With SDT the data is transmitted quickly on the allocated resource. The IoT device initiates the SDT procedure by transmitting an RRC request message and payload data in parallel, instead of the usual procedure where the data is transmitted after the RRC request message is processed by a network.
It is not only the speed and the reduced size of the transmitted data which make SDT such a suitable process for IoT devices. Since the device stays in the inactive state, it does not have to perform many tasks associated with the active state. This further improves the battery life of the IoT device. Additional transmission and/or reception are optional.
There are two ways of performing SDT:
- via random access (RA-SDT)
- via preconfigured radio resources (CG-SDT)
Random Access SDT
With RA-SDT, the IoT device does not have a dedicated radio resource, and it is possible that the random access message clashes with similar RA-SDT random access messages from other IoT devices. The device gets to know the radio resources for the RA procedure from system information messages, in a similar way to non RA-SDT devices. However, the RA radio resources for SDT and non SDT devices are kept separate; that is, these device types do not interfere with each other in random access
The RA-SDT procedure can be a two-step or a four-step random access procedure. In two-step procedure the payload data is already sent with the initial random access message, whereas in four-step procedure the device first performs contention resolution with the random access request - random access response message pair, and then sends the UL payload with RRC Resume Request. The procedure may continue with further uplink and downlink small data transmissions, and then it is terminated with an RRC Release from the network.
Below are the signalling diagrams for both two-step and four-step RA-SDT procedures. Note that in both cases the UE stays in the RRC inactive state during the whole process.
Configured Grant SDT
For CG-SDT, the radio resources are allocated periodically based on the estimation of the UE’s traffic requirements. This uplink scheduling method is called Configured Grant (CG). With CG-SDT there will be no message clashes with other IoT devices since the radio resources are dedicated for each device. The resource allocation is signalled to the IoT device by the network when the device leaves the connected state.

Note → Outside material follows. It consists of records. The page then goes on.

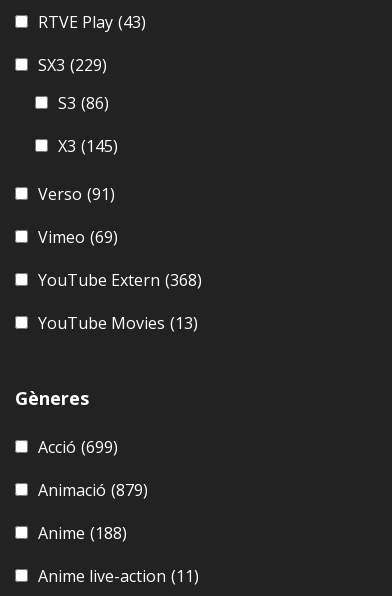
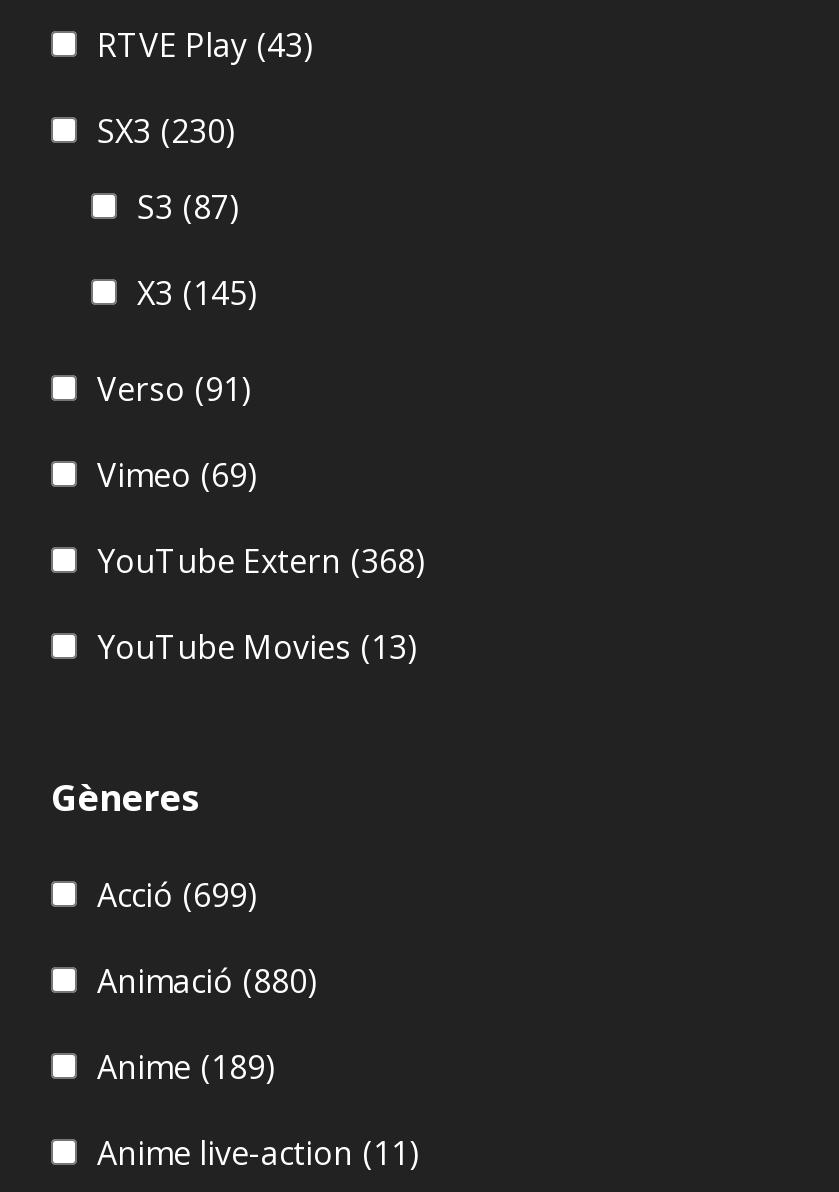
- SX3 (229)
+ SX3 (230)

- S3 (86)
+ S3 (87)

- Animació (879)
+ Animació (880)

- Anime (188)
+ Anime (189)
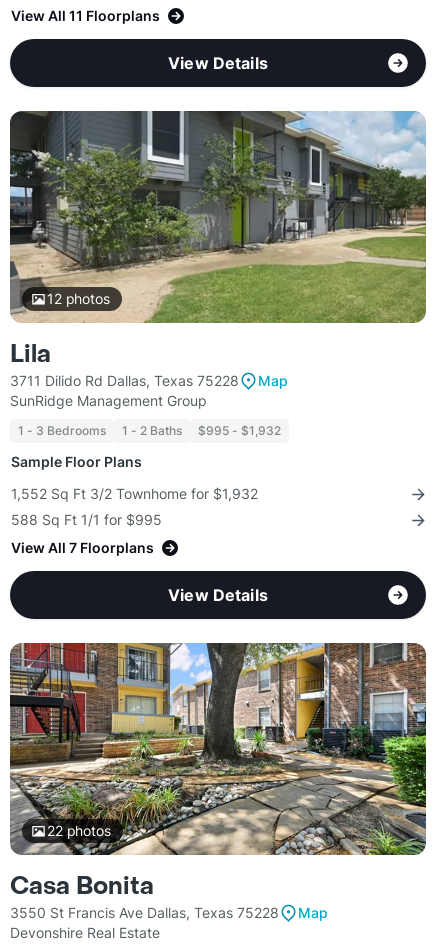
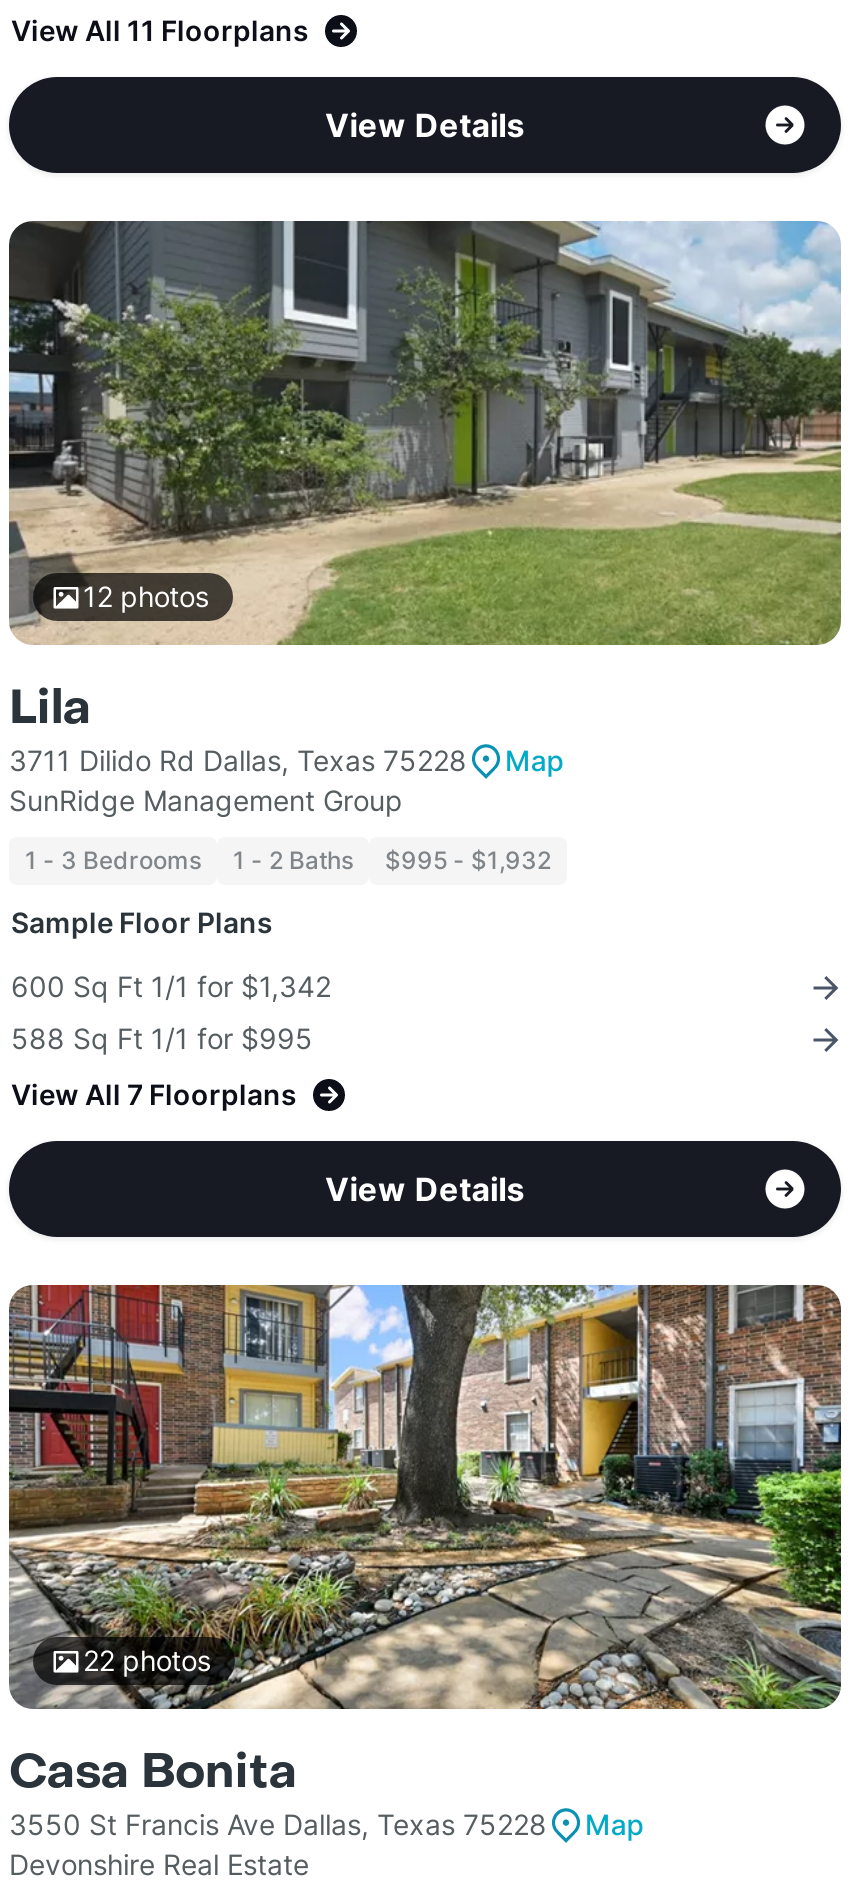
- 1,552 Sq Ft 3/2 Townhome for $1,932
+ 600 Sq Ft 1/1 for $1,342
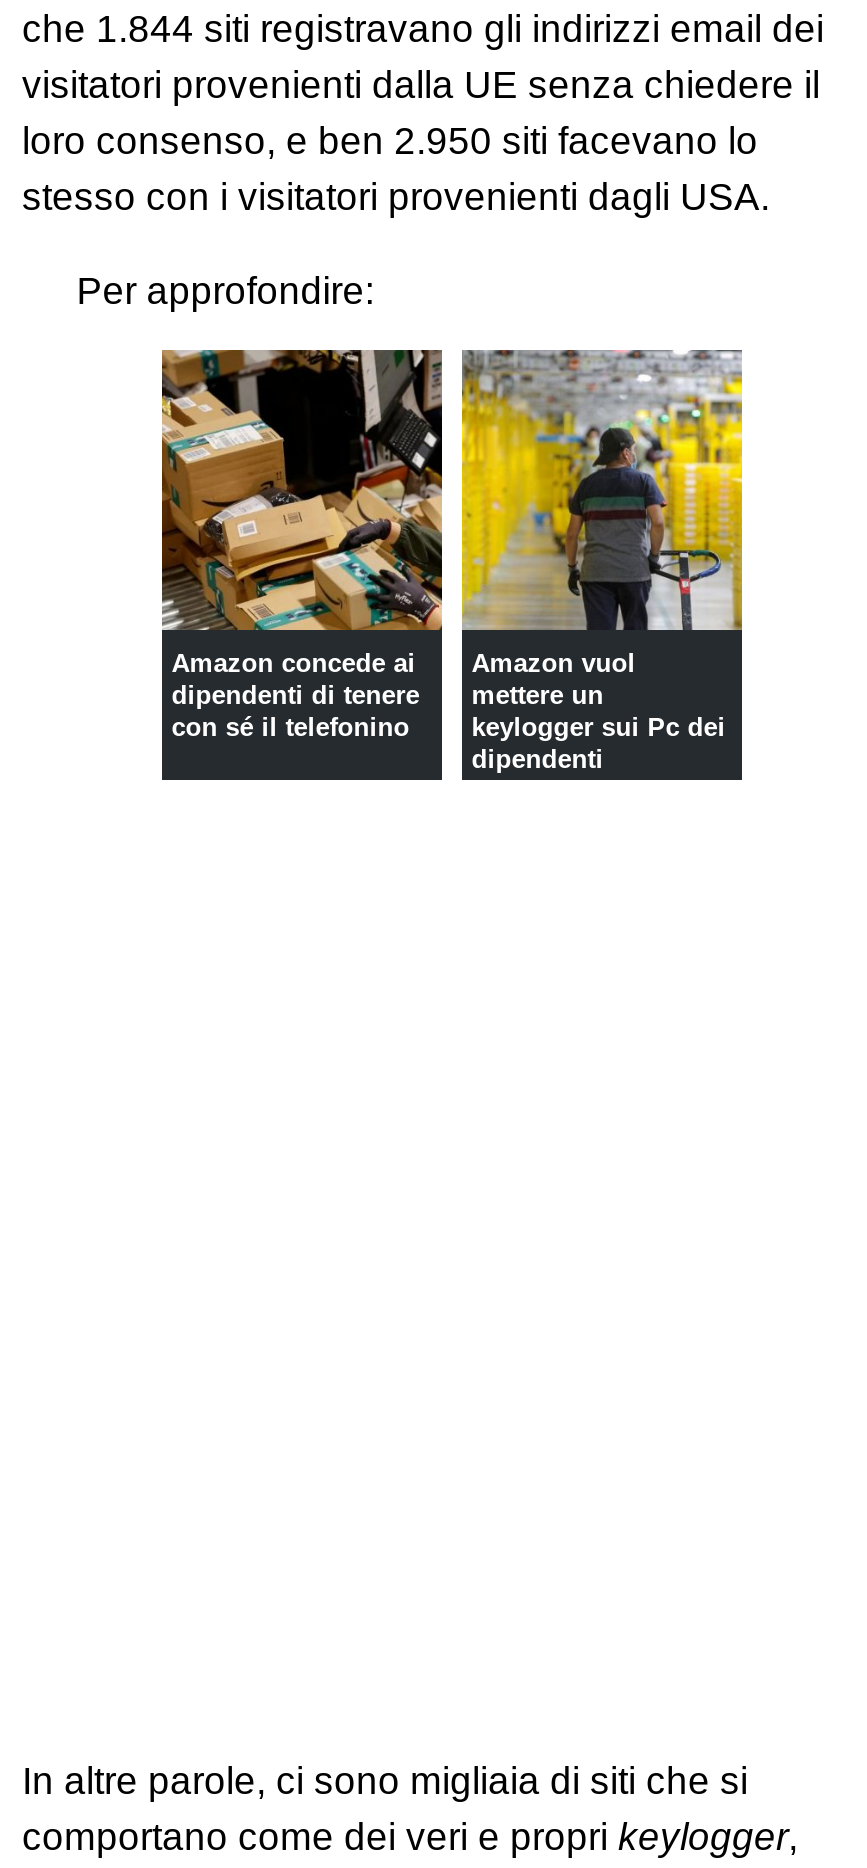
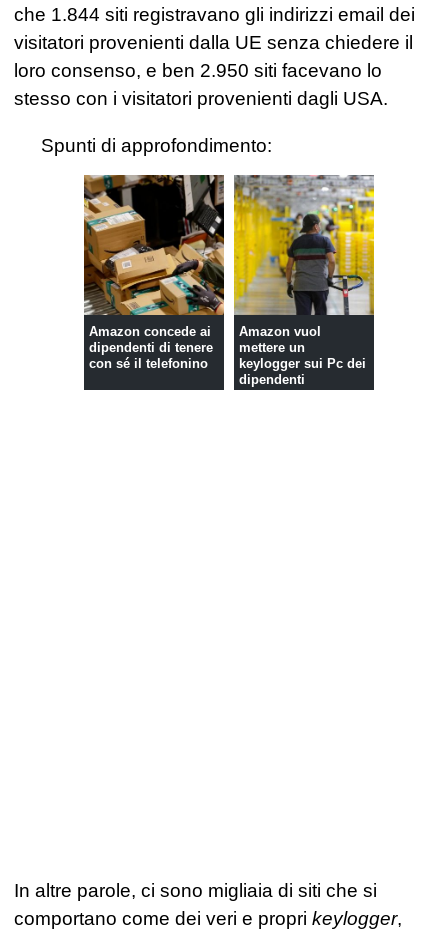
- Per approfondire:
+ Spunti di approfondimento:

If the amount of data in the UE's tx buffer is larger than a defined limit, then the data transmission is done using the normal non-SDT procedure.
For SDT process, the device selects the CG-SDT as the SDT type if the resources for the CG-SDT are configured on the selected uplink carrier. If the resources for the CG-SDT are unavailable or invalid, the RA-SDT or the non-SDT RA procedure will be chosen if those are configured. If no SDT type configuration is available then a normal non-SDT data transmission is performed.